# [Exercise requirements]
Scan the data below. Pull out each line where "typing" occurs.

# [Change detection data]
------------
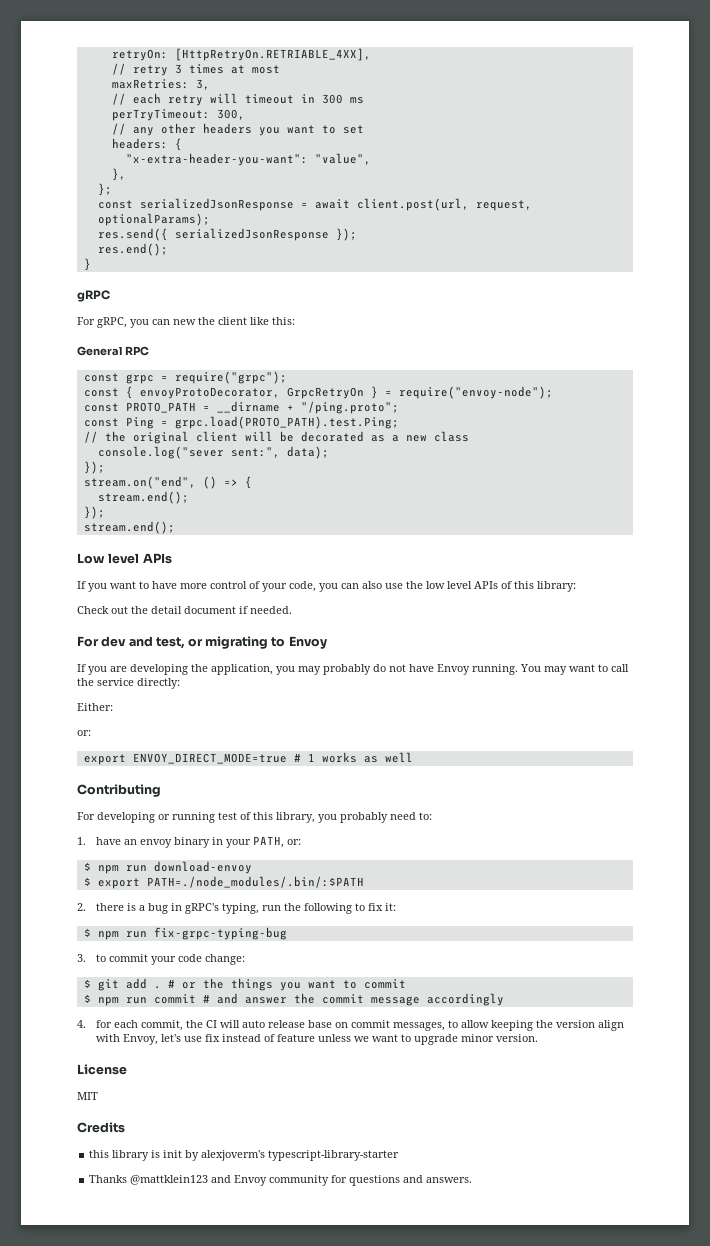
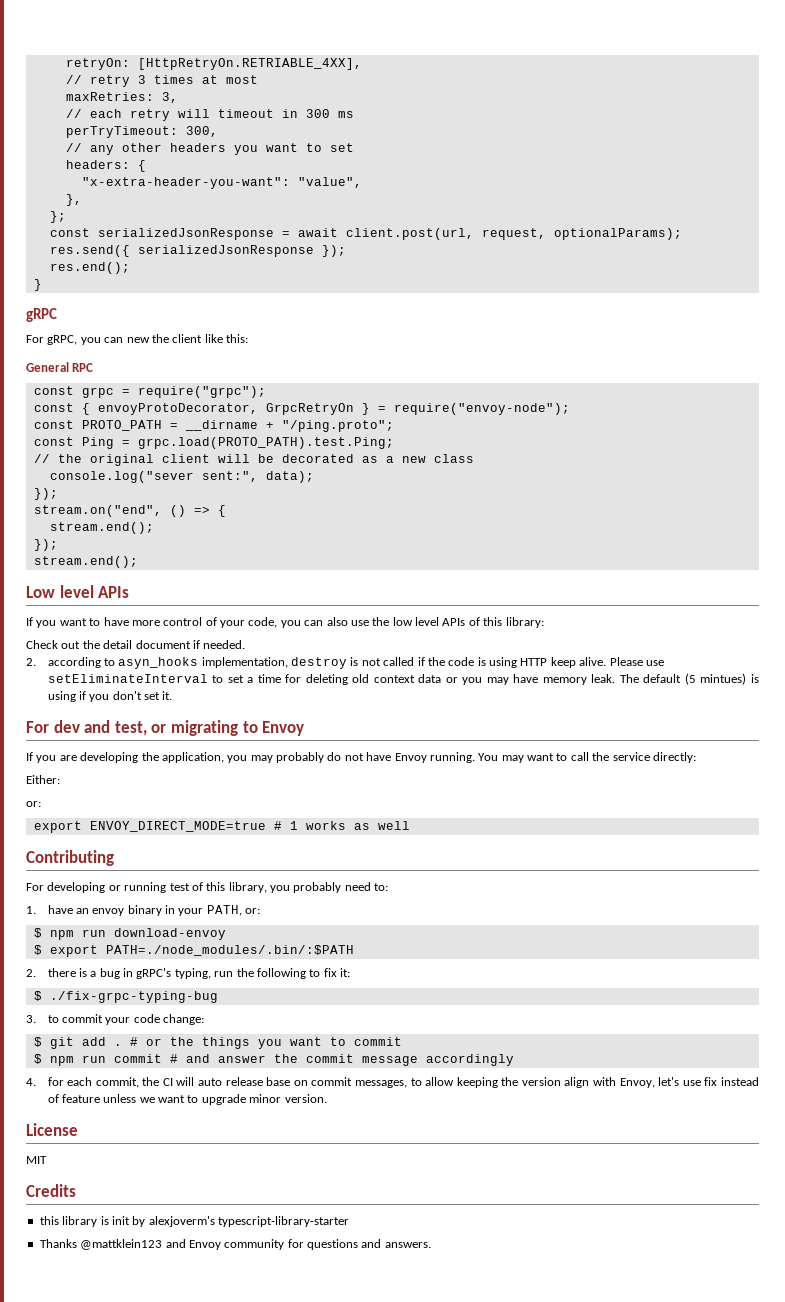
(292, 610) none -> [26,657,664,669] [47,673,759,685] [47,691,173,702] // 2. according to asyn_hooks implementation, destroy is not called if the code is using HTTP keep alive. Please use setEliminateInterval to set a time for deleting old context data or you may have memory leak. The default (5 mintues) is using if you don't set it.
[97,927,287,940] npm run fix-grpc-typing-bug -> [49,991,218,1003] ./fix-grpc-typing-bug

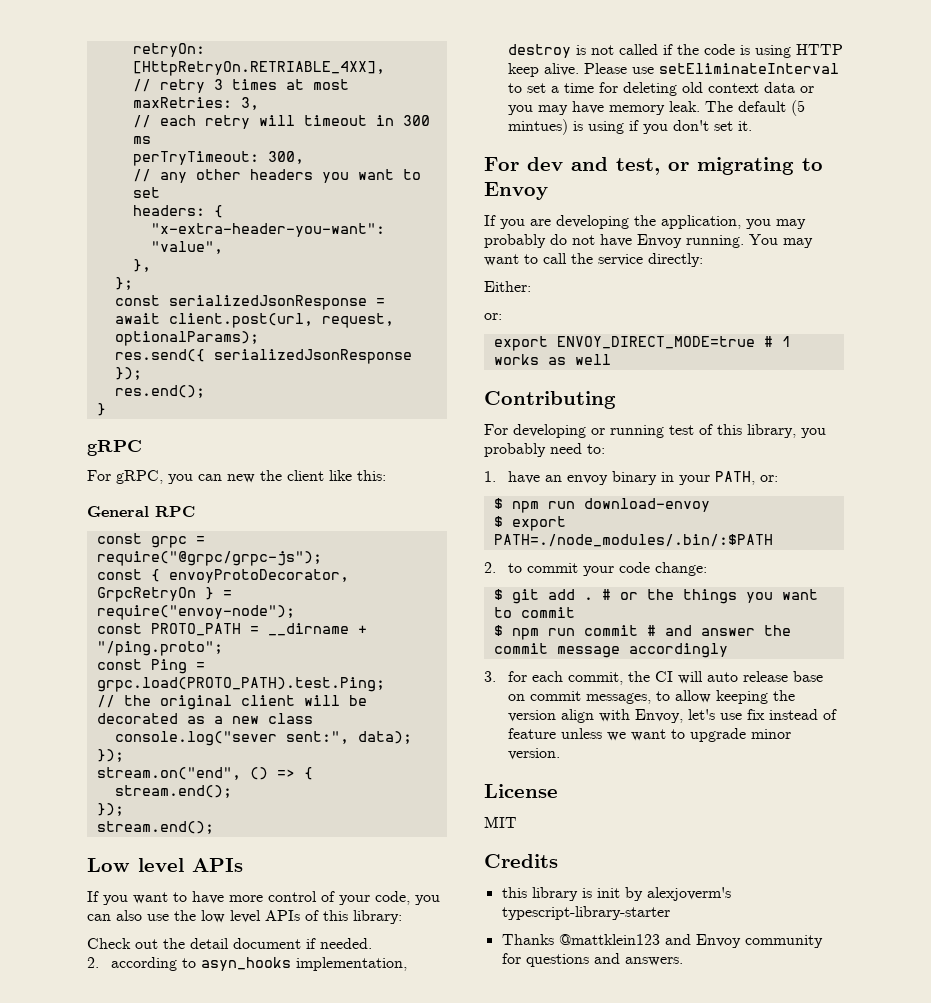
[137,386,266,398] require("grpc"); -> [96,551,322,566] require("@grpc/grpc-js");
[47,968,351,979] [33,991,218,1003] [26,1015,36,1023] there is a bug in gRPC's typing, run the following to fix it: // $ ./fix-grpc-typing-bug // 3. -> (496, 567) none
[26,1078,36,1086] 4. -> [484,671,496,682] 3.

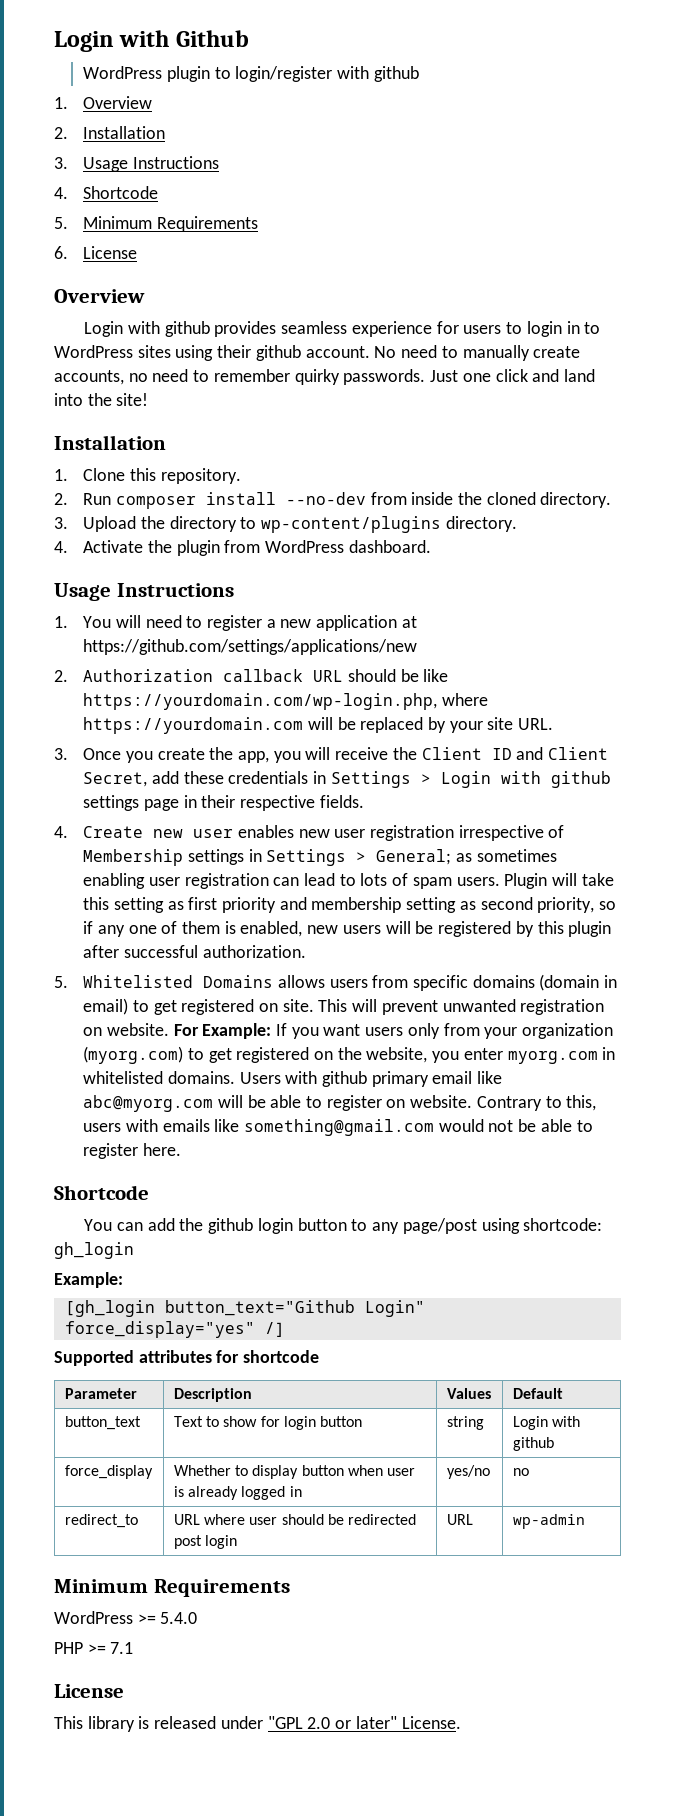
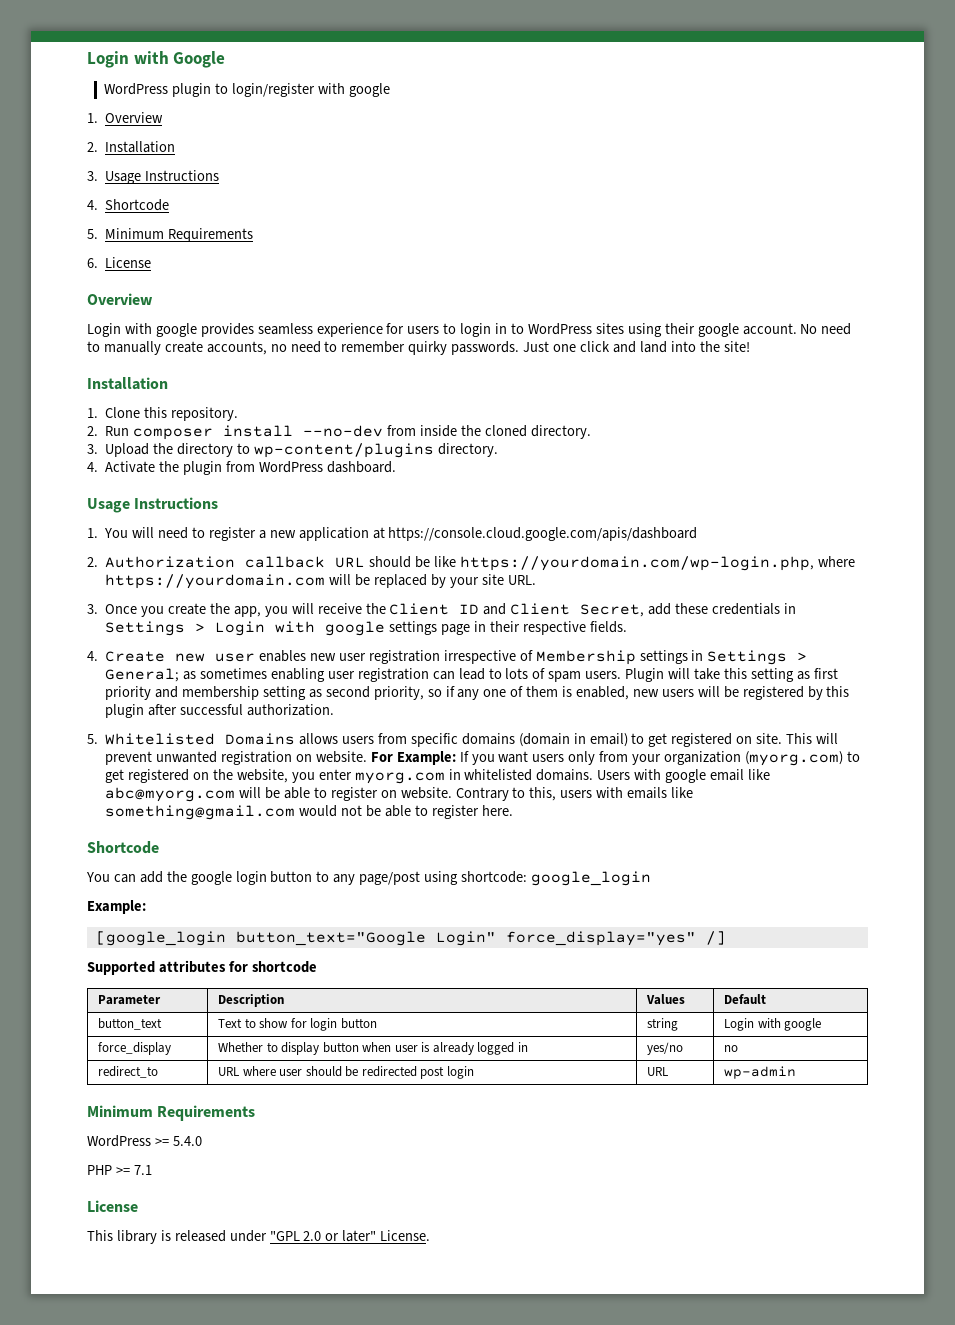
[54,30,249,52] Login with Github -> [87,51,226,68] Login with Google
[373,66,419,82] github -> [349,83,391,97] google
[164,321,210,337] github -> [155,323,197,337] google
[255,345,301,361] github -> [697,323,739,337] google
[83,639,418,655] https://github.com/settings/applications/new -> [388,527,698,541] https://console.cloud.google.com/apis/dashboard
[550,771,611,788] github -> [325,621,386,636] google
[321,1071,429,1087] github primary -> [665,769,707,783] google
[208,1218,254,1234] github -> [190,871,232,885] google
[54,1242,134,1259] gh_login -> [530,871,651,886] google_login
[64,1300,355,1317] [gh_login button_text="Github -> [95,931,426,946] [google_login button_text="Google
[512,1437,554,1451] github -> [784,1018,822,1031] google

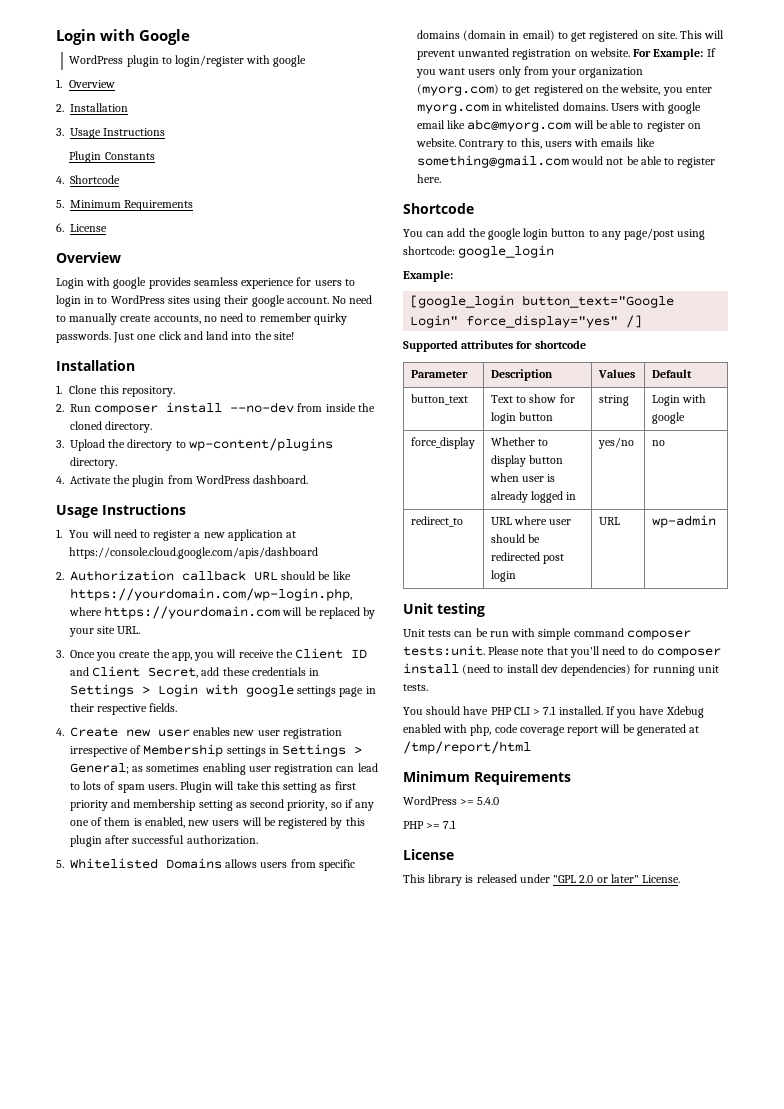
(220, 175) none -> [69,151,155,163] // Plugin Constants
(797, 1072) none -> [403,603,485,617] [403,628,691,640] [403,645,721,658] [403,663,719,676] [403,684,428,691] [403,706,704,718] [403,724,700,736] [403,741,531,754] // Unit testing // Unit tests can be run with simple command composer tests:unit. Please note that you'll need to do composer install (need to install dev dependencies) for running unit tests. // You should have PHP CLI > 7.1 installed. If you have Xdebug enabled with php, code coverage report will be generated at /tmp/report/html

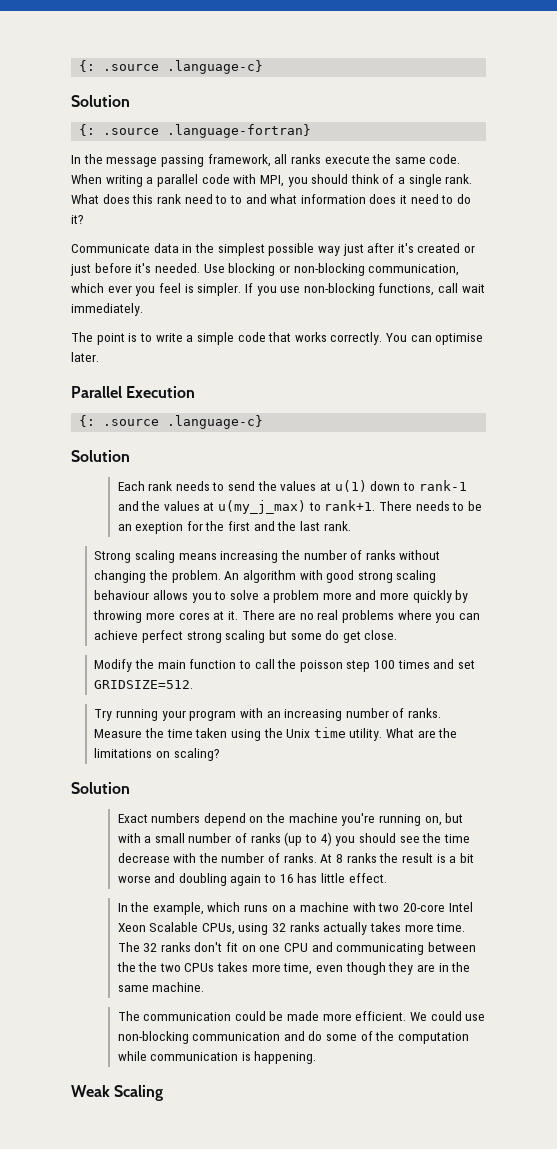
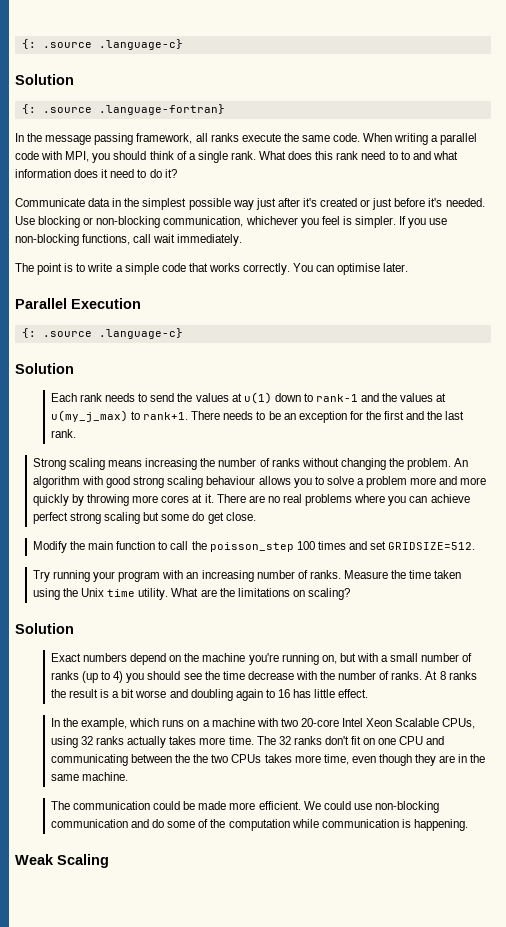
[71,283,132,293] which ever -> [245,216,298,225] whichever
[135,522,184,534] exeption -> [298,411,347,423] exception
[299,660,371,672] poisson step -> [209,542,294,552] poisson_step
------------
# [Task response]
[97,927,287,940] npm run fix-grpc-typing-bug -> [49,991,218,1003] ./fix-grpc-typing-bug
[47,968,351,979] [33,991,218,1003] [26,1015,36,1023] there is a bug in gRPC's typing, run the following to fix it: // $ ./fix-grpc-typing-bug // 3. -> (496, 567) none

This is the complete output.